= Claude Marcus =

Swedish pediatrician

Claude Nils Gustaf Marcus (born August 19, 1952 in Stockholm, Sweden) is a pediatrician at Karolinska University Hospital and Professor at the Karolinska Institute, most notably renowned for his research relating to childhood obesity.

== Career ==
Marcus graduated with a Medical Degree from the Karolinska Institute in Solna, Sweden in 1978. He thereafter practiced clinical medicine and became a pediatrician in 1985. In 1988 he achieved a Doctoral Degree, focusing on fat cells for newly born children. He was subsequently granted a postdoctoral research position (Docent) in pediatrics at the Karolinska Institute. In 1996 he founded the National Childhood Obesity Center. On May 15, 2000, he was appointed professor in Pediatric Care at the Karolinska Institute.

In 2005 Marcus initiated the Swedish National Quality Registry for Childhood Obesity.

To date he has published over two hundred articles in international journals. His primary research area related to the regulating of fat cell metabolism as well as clinical obesity and diabetes.

== Media appearance ==
Marcus regularly appears in various media outlets in debates relating to childhood obesity.
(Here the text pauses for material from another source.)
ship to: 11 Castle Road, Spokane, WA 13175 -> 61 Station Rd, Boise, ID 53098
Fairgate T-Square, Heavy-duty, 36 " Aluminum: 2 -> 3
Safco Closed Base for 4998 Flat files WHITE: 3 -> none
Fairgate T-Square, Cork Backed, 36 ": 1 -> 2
In particular, he has propagated the introduction of a so-called "sugar changeover tax" in, which would increase the price of unhealthy, sugary products such as confectioneries and soda and in turn subsidise a decrease of the Value Added Tax (VAT) on fresh fruit and vegetables.

Marcus has also argued against the so-called Low Carb High Fat Diet (LCHF) and asserts that a high intake of saturated fat is harmful for the body and may cause cardiovascular disease.
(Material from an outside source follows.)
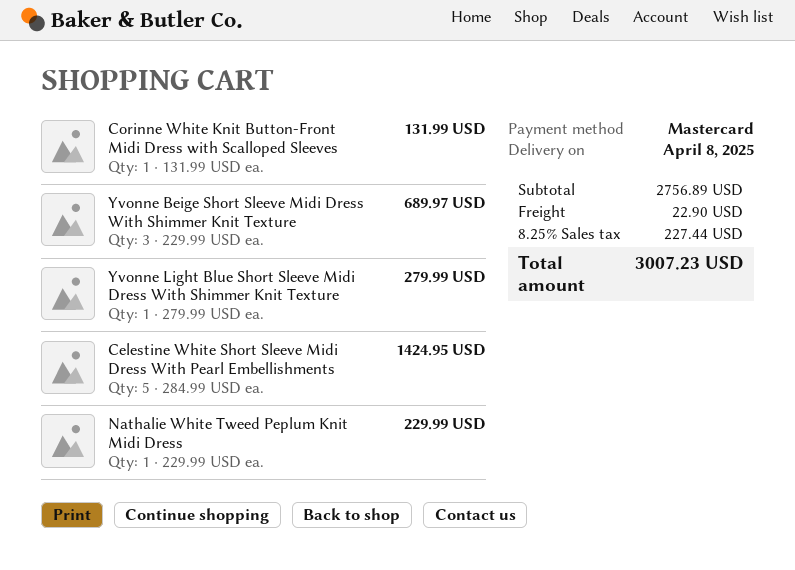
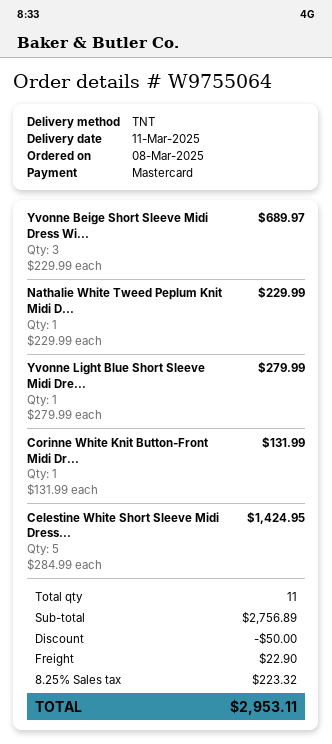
delivery date: 2025-04-08 -> 2025-03-11
discount: none -> 50.00
tax: 8.25% = 227.44 -> 8.25% = 223.32
total: 3007.23 -> 2953.11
== Early life and personal interests ==
Marcus is son to the painter and sculptor Gert Marcus and the poet Anne-Marie Söderlund. As a child he attended the highly acclaimed Adolf Fredrik's Music School in Stockholm, but after high school chose to pursue a career in medicine. Marcus has dedicated much of his spare time as a basketball coach for youth and adolescents in various basketball clubs in Stockholm.